Record extracts:
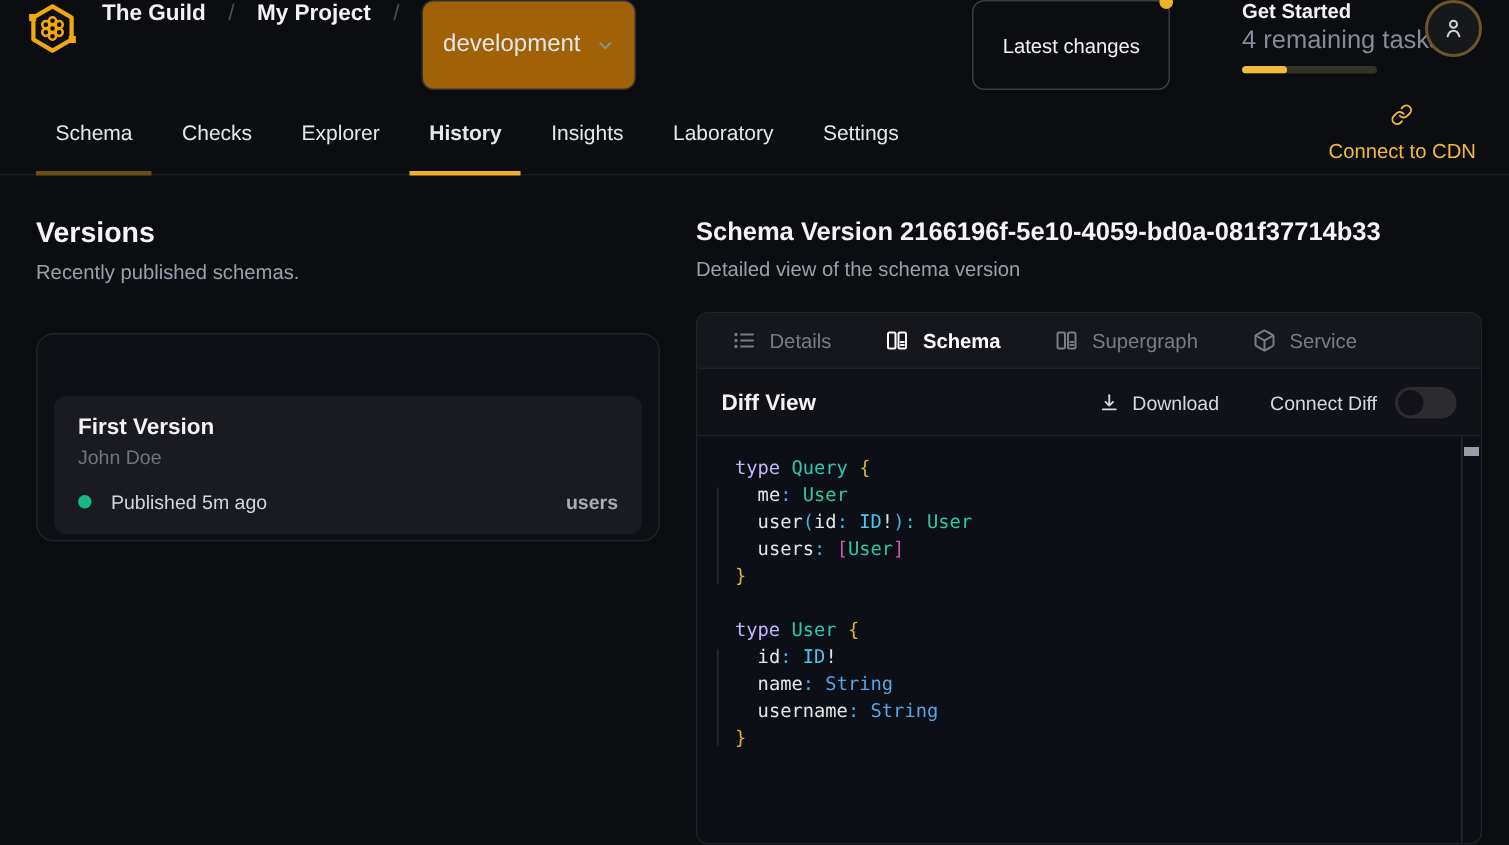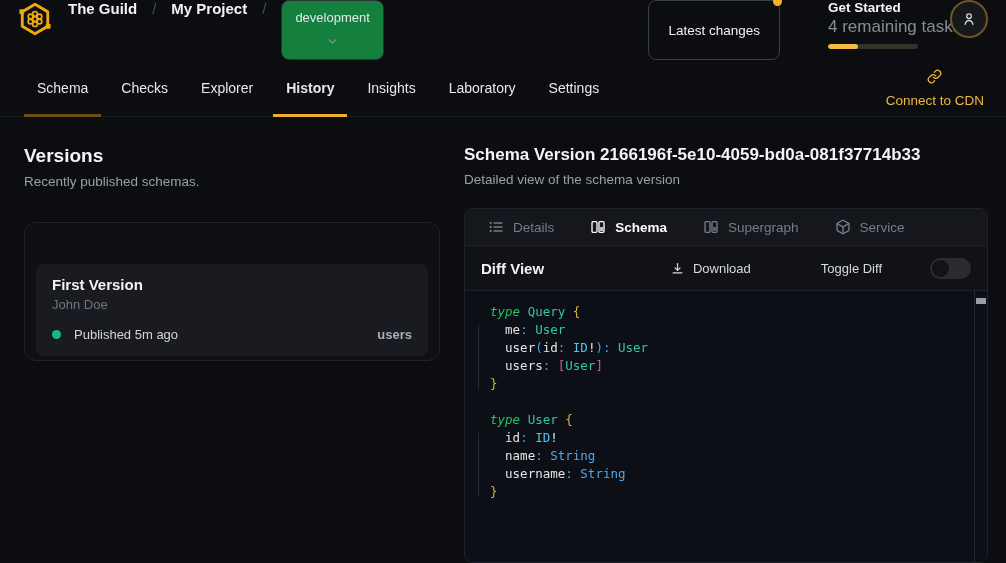--- a/index.html
+++ b/index.html
@@ -20,8 +20,8 @@
   .crumb-sep { color:#474e5b; margin:0 15px; font-size:15px; }
   .target-select {
     display:flex; align-items:center; gap:10px;
-    background:#15803d; border:1px solid #2d3038; border-radius:8px;
-    padding:9px 13px; font-size:13px; color:#e4e6ea; cursor:pointer;flex-direction:column;
+    background:#a16207; border:1px solid #2d3038; border-radius:8px;
+    padding:9px 13px; font-size:16px; color:#e4e6ea; cursor:pointer;
   }
   .spacer { flex:1; }
   .latest-btn {

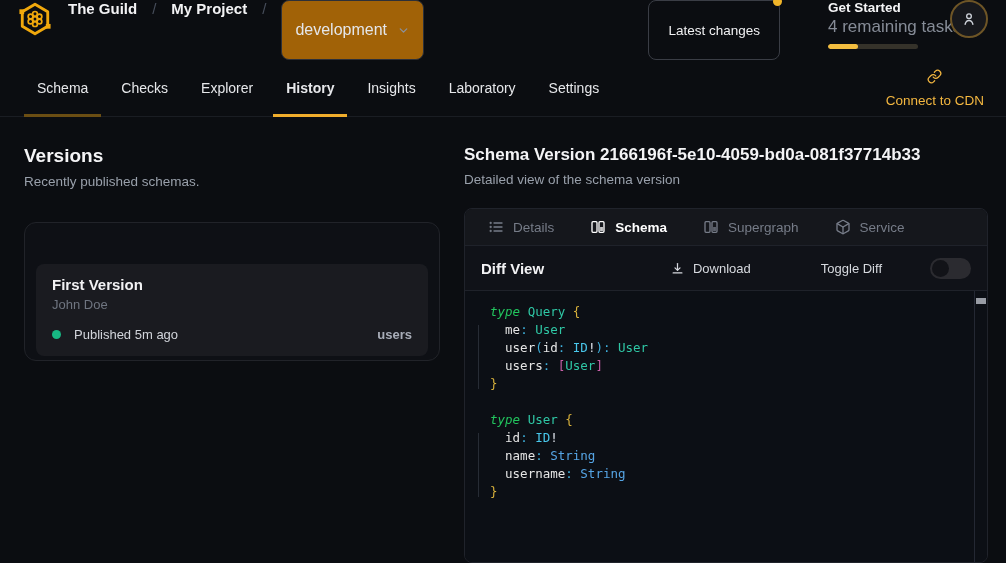--- a/index.html
+++ b/index.html
@@ -80,7 +80,7 @@
   .ptab { display:flex; align-items:center; gap:9px; font-size:13.5px; color:#767c88; cursor:pointer; }
   .ptab.active { color:#ffffff; font-weight:600; }
   .diff-row { height:45px; background:#101218; border-bottom:1px solid #1f222a;
-              display:flex; align-items:center; padding:0 16px;gap:36px; }
+              display:flex; align-items:center; padding:0 16px; }
   .diff-title { font-size:15px; font-weight:700; color:#f2f2f4; }
   .download-btn { margin-left:auto; display:flex; align-items:center; gap:8px;
                   font-size:13px; color:#d6d9de; cursor:pointer; background:none; border:none;

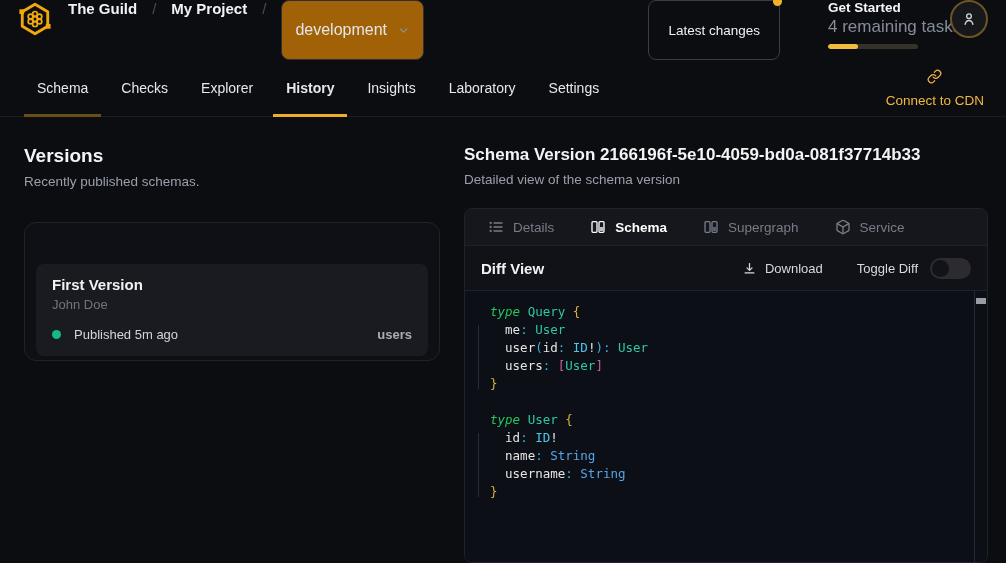--- a/index.html
+++ b/index.html
@@ -281,7 +281,7 @@
           </span>
           <span>Download</span>
         </button>
-        <span class="toggle-label">Toggle Diff</span>
+        <span class="toggle-label">Connect Diff</span>
         <div class="toggle">
           <div class="toggle-knob"></div>
         </div>

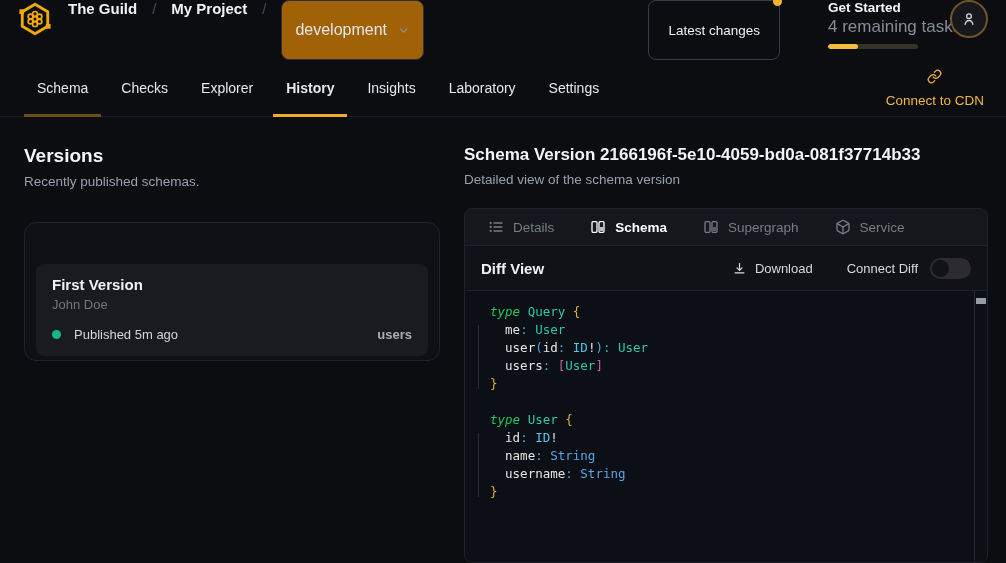--- a/index.html
+++ b/index.html
@@ -99,7 +99,7 @@
   .scrollbar-track { position:absolute; top:0; right:0; bottom:0; width:13px; border-left:1px solid #242833; }
   .scrollbar-thumb { position:absolute; top:7px; left:1px; right:1px; height:6px; background:#989ca4; cursor:pointer; }
 
-  .tk-kw { color:#22c55e;font-style:italic; }
+  .tk-kw { color:#c4b5fd; }
   .tk-typ { color:#2fc7a5; }
   .tk-fld { color:#e5e5e5; }
   .tk-pun { color:#3fb0dc; }

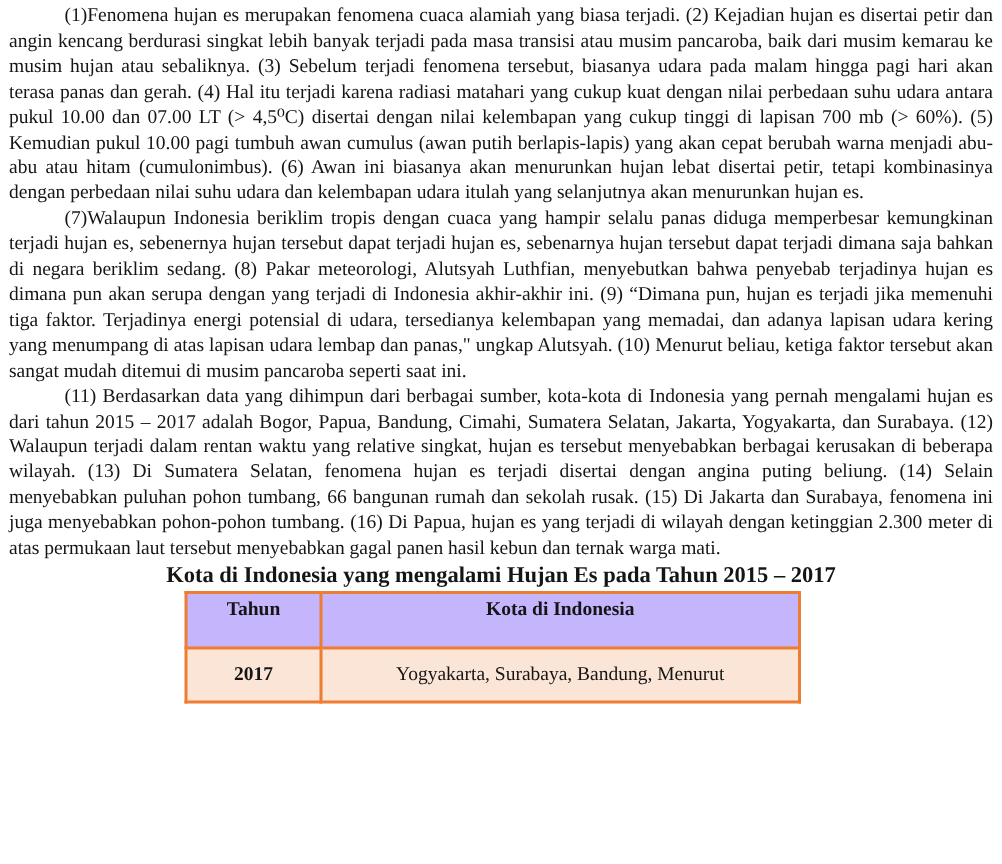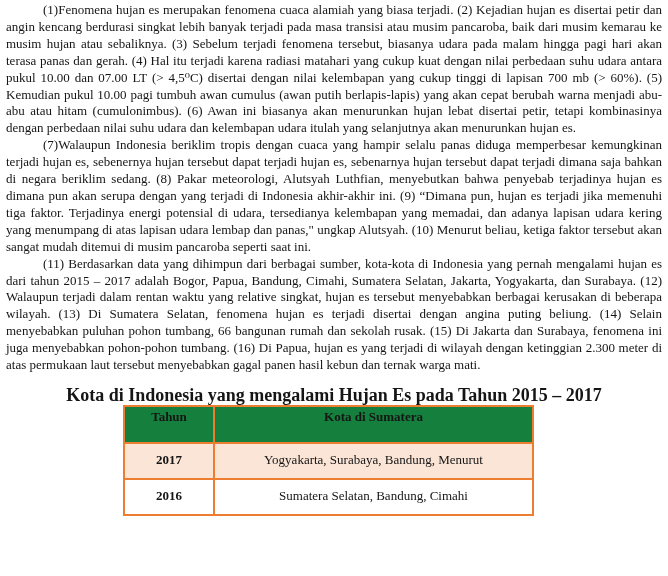--- a/index.html
+++ b/index.html
@@ -22,10 +22,10 @@
     text-indent: 37px;
   }
   .table-title {
-    margin: 13px 0 1px 0;
+    margin: 2px 0 1px 0;
     text-align: center;
     font-weight: bold;
-    font-size: 18px;
+    font-size: 15px;
   }
   table.hail-table {
     border-collapse: collapse;

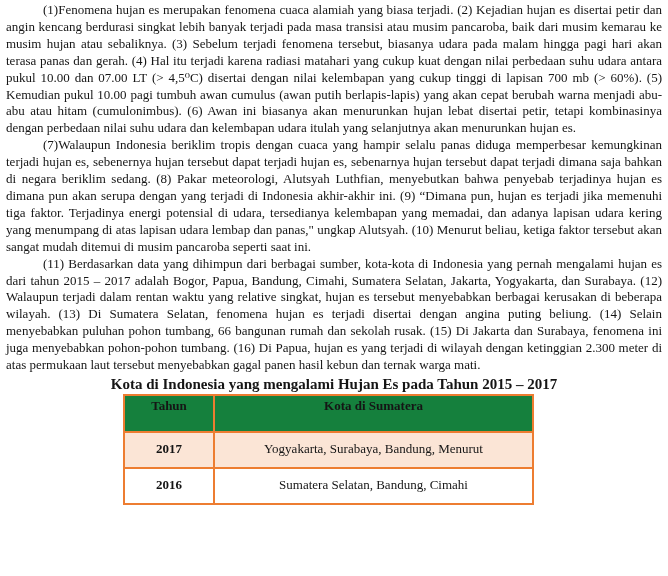--- a/index.html
+++ b/index.html
@@ -47,7 +47,7 @@
     padding-top: 2px;
     text-align: center;
     font-weight: bold;
-    background: #15803d;
+    background: #c4b5fd;
   }
   tr.data-row { height: 36px; }
   tr.data-row td {

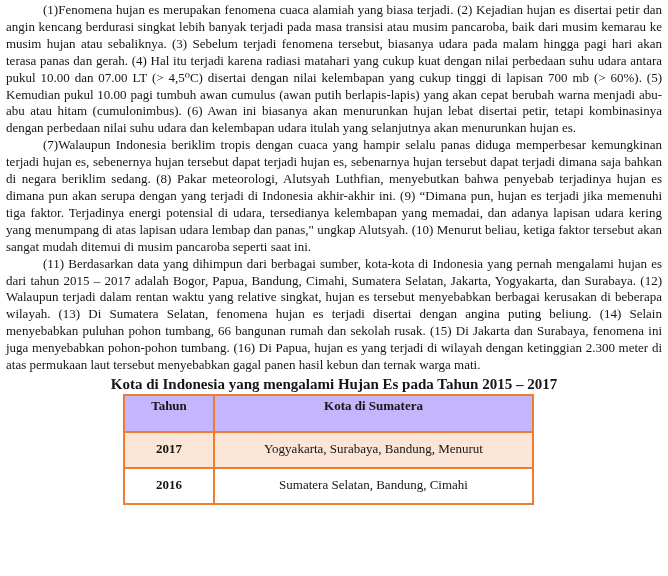--- a/index.html
+++ b/index.html
@@ -75,7 +75,7 @@
     <tbody>
         <tr class="header-row">
       <th class="col-year">Tahun</th>
-      <th class="col-city">Kota di Sumatera</th>
+      <th class="col-city">Kota di Indonesia</th>
     </tr>
     <tr class="data-row row-highlight">
       <td class="year">2017</td>

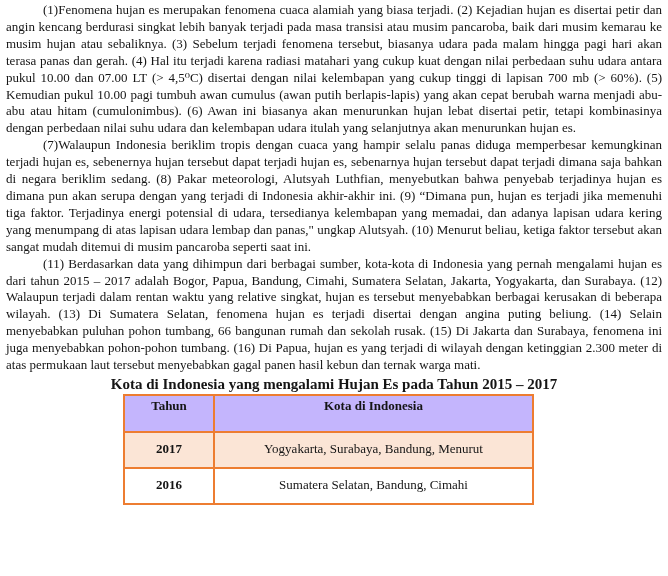--- a/index.html
+++ b/index.html
@@ -81,10 +81,6 @@
       <td class="year">2017</td>
       <td>Yogyakarta, Surabaya, Bandung, Menurut</td>
     </tr>
-    <tr class="data-row row-plain">
-      <td class="year">2016</td>
-      <td>Sumatera Selatan, Bandung, Cimahi</td>
-    </tr>
   </tbody>
     </table>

Activity: Report every line containing the word "span" from the listing above.

Solved exercise:
           </span>
           <span>Download</span>
-        <span class="toggle-label">Toggle Diff</span>
+        <span class="toggle-label">Connect Diff</span>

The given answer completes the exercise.